▶ DATA EXTRACT:
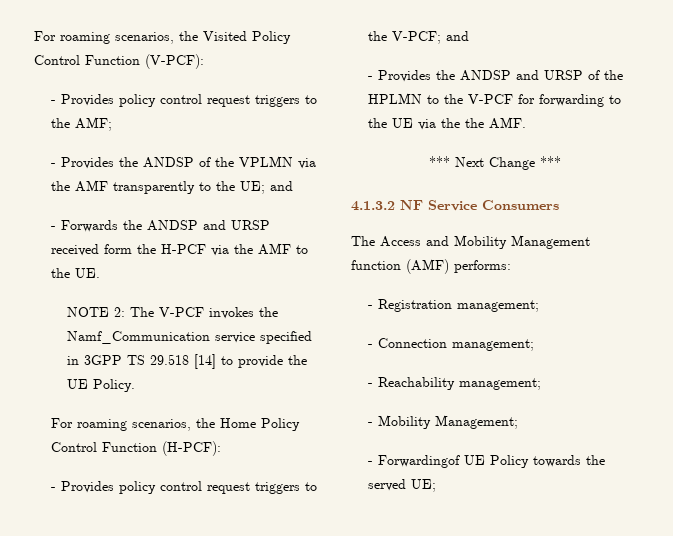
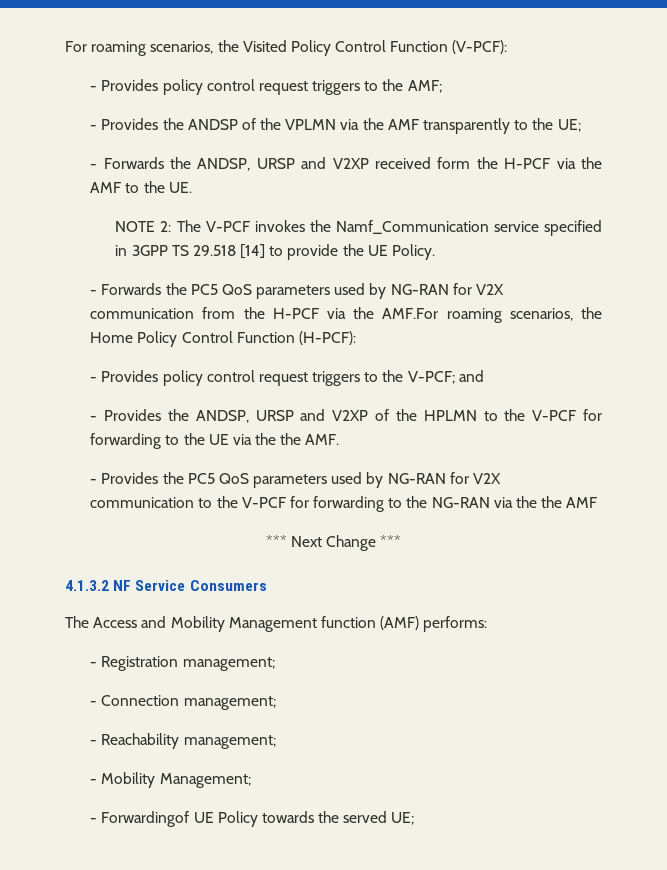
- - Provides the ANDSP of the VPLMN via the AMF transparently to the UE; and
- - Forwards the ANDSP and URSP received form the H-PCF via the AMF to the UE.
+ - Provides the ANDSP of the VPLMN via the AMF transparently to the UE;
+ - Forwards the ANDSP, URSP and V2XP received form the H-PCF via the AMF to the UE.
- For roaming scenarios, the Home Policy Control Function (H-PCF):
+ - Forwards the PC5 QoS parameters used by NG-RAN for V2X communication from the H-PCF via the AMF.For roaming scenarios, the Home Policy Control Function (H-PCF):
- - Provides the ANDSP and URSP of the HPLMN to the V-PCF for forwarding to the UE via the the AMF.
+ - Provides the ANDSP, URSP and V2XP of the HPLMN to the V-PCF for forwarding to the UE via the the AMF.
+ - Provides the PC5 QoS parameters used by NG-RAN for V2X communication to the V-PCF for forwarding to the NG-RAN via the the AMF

...

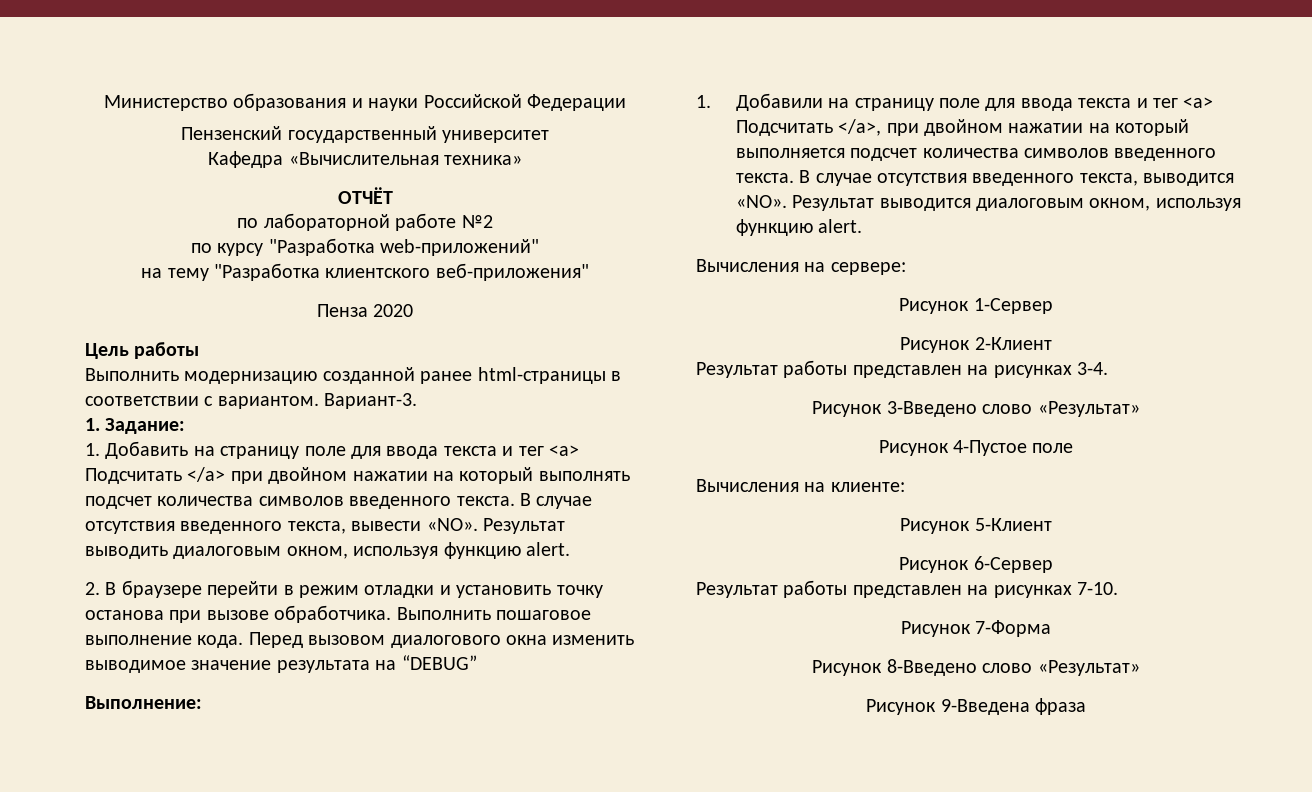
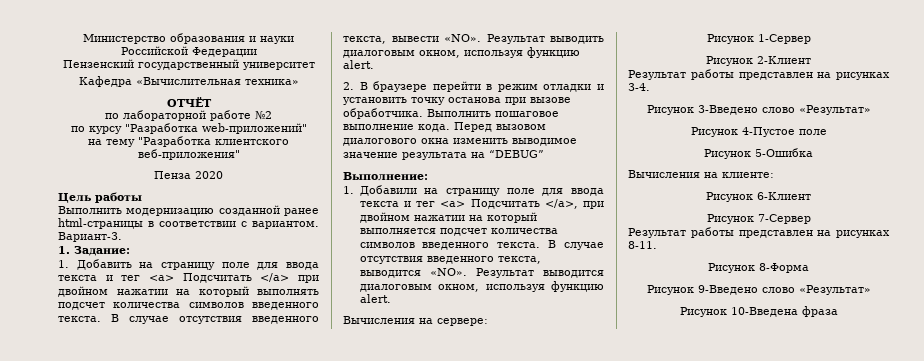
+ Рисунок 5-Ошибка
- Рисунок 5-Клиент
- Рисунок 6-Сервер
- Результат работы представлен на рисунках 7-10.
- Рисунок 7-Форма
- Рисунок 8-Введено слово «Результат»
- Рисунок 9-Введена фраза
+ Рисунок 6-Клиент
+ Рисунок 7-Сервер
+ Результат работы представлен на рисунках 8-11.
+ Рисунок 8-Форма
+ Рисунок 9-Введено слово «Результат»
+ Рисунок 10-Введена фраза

▶ ACTIVITY: For every line above that includes the word "parameters", return the line.

▶ FINAL ANSWER:
+ - Forwards the PC5 QoS parameters used by NG-RAN for V2X communication from the H-PCF via the AMF.For roaming scenarios, the Home Policy Control Function (H-PCF):
+ - Provides the PC5 QoS parameters used by NG-RAN for V2X communication to the V-PCF for forwarding to the NG-RAN via the the AMF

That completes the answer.